**Task to complete**. Tally the lines of the records that contain the string "position", then give the total and nothing more.

**Data**.
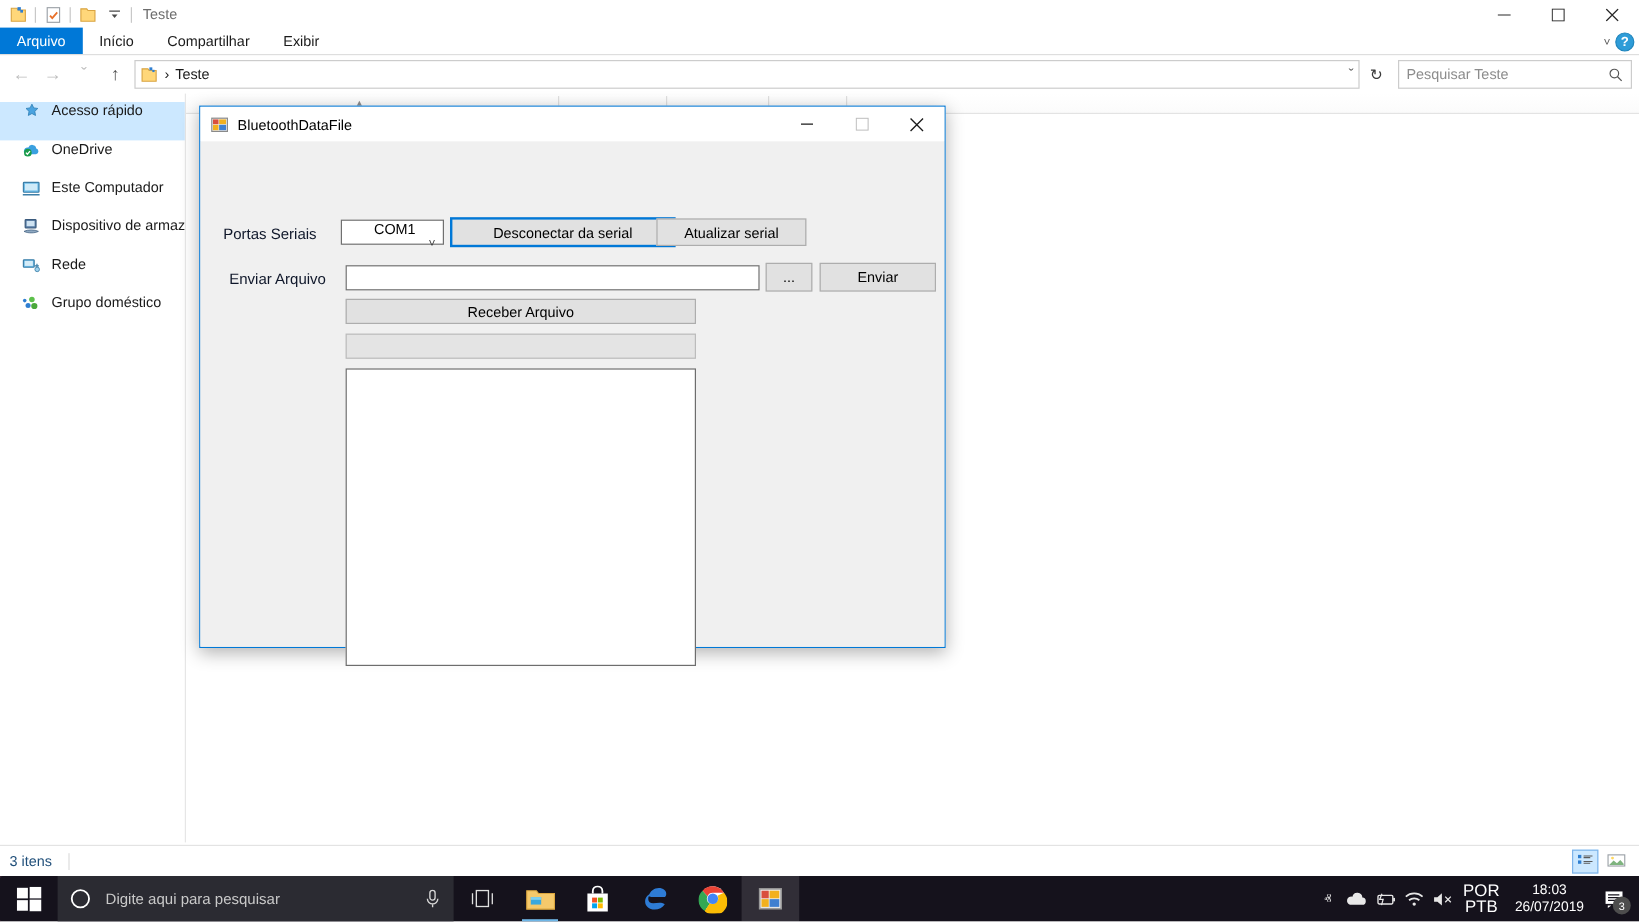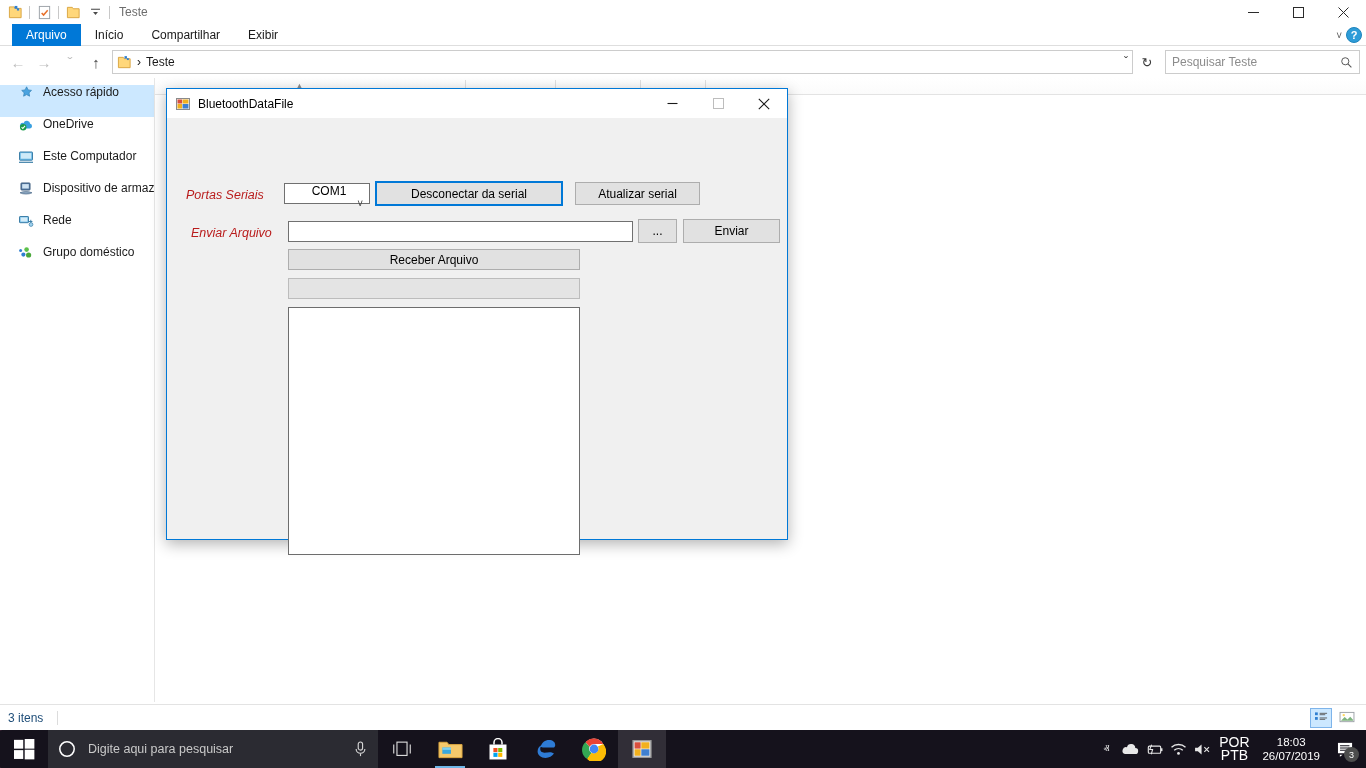--- a/index.html
+++ b/index.html
@@ -38,8 +38,8 @@
 
   
   .ribbon-tabs {
-    height: 22px; background: #ffffff; display: flex; align-items: center;
-    border-bottom: 1px solid #dededE; position: relative; padding-left: 12px;
+    height: 22px; background: #ffffff; display: flex; align-items: flex-end;
+    border-bottom: 1px solid #dededE; position: relative;
   }
   .rtab {
     padding: 0 14px; display: flex; align-items: center; font-size: 12px; color: #1a1a1a;

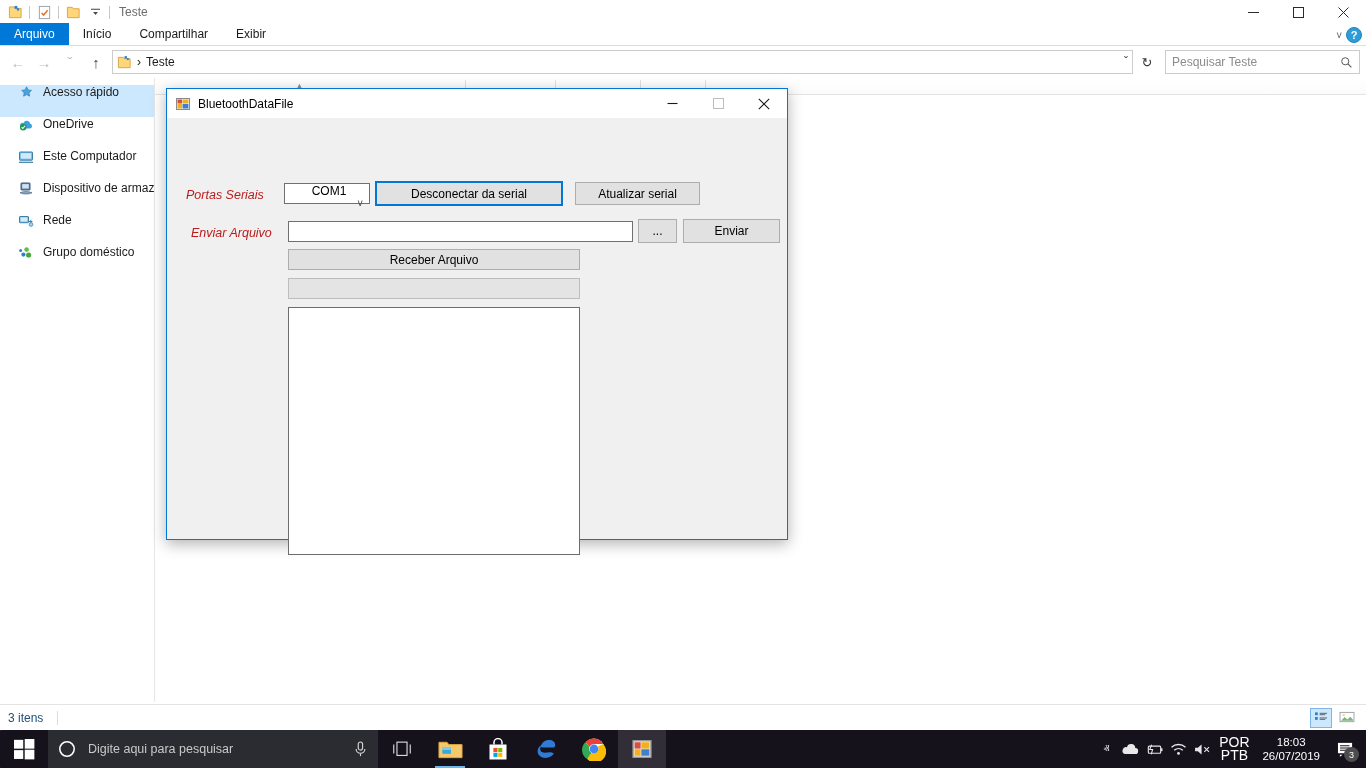--- a/index.html
+++ b/index.html
@@ -129,7 +129,7 @@
   .dlg-cap { width: 46px; height: 29px; display: flex; align-items: center; justify-content: center; }
   .dlg-body { position: relative; height: 421px; background: #f0f0f0; }
 
-  .lbl { position: absolute; font-size: 12.5px; color: #b91c1c; font-style: italic; }
+  .lbl { position: absolute; font-size: 12.5px; color: #0f172a; }
   .combo {
     position: absolute; background: #fff; border: 1px solid #707070;
     display: flex; align-items: center; padding-left: 4px; font-size: 12px; color: #000;

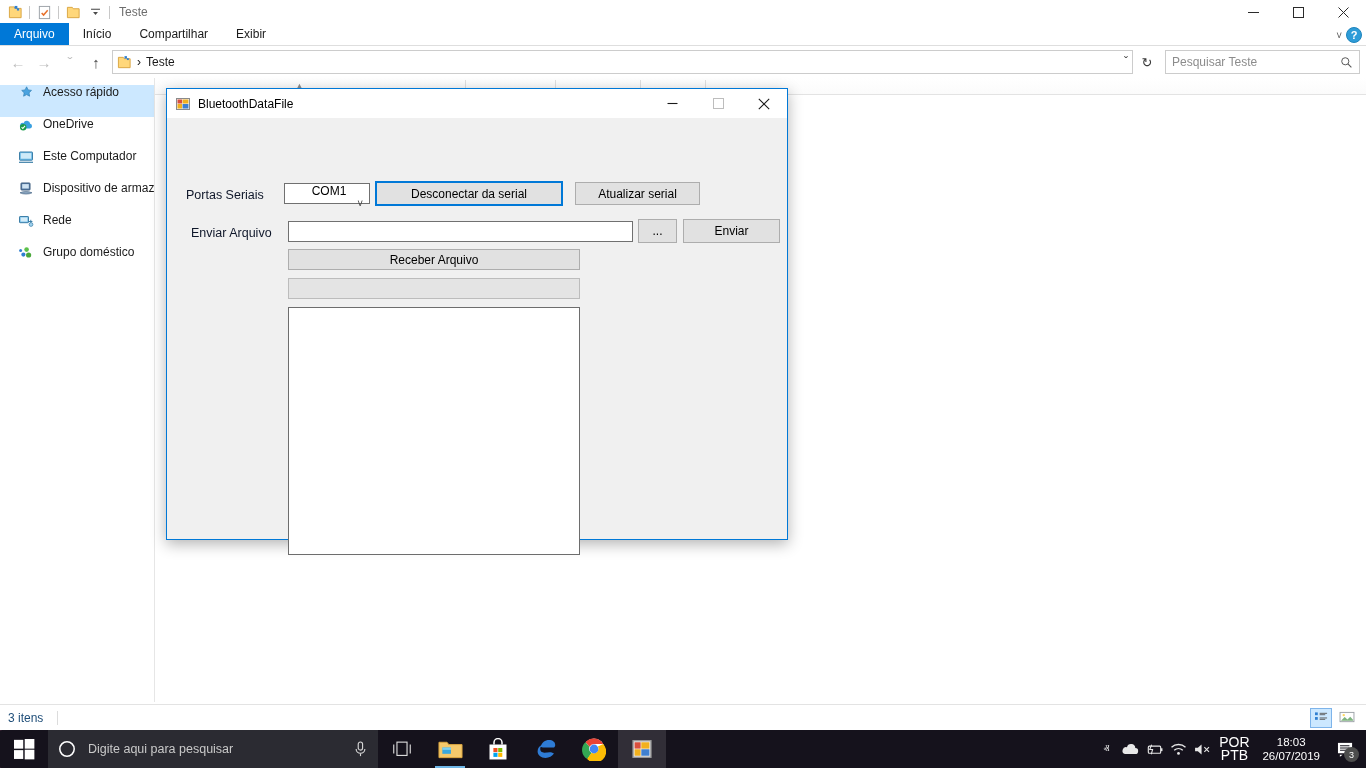--- a/index.html
+++ b/index.html
@@ -426,7 +426,7 @@
 
       <div class="btn primary" style="left:208px; top:63px; width:188px; height:25px;">Desconectar da serial</div>
 
-      <div class="btn" style="left:380px; top:64px; width:125px; height:23px;margin-left:28px;">Atualizar serial</div>
+      <div class="btn" style="left:380px; top:64px; width:125px; height:23px;">Atualizar serial</div>
 
       <span class="lbl" style="left:24px; top:108px;">Enviar Arquivo</span>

**Completed exercise**. 6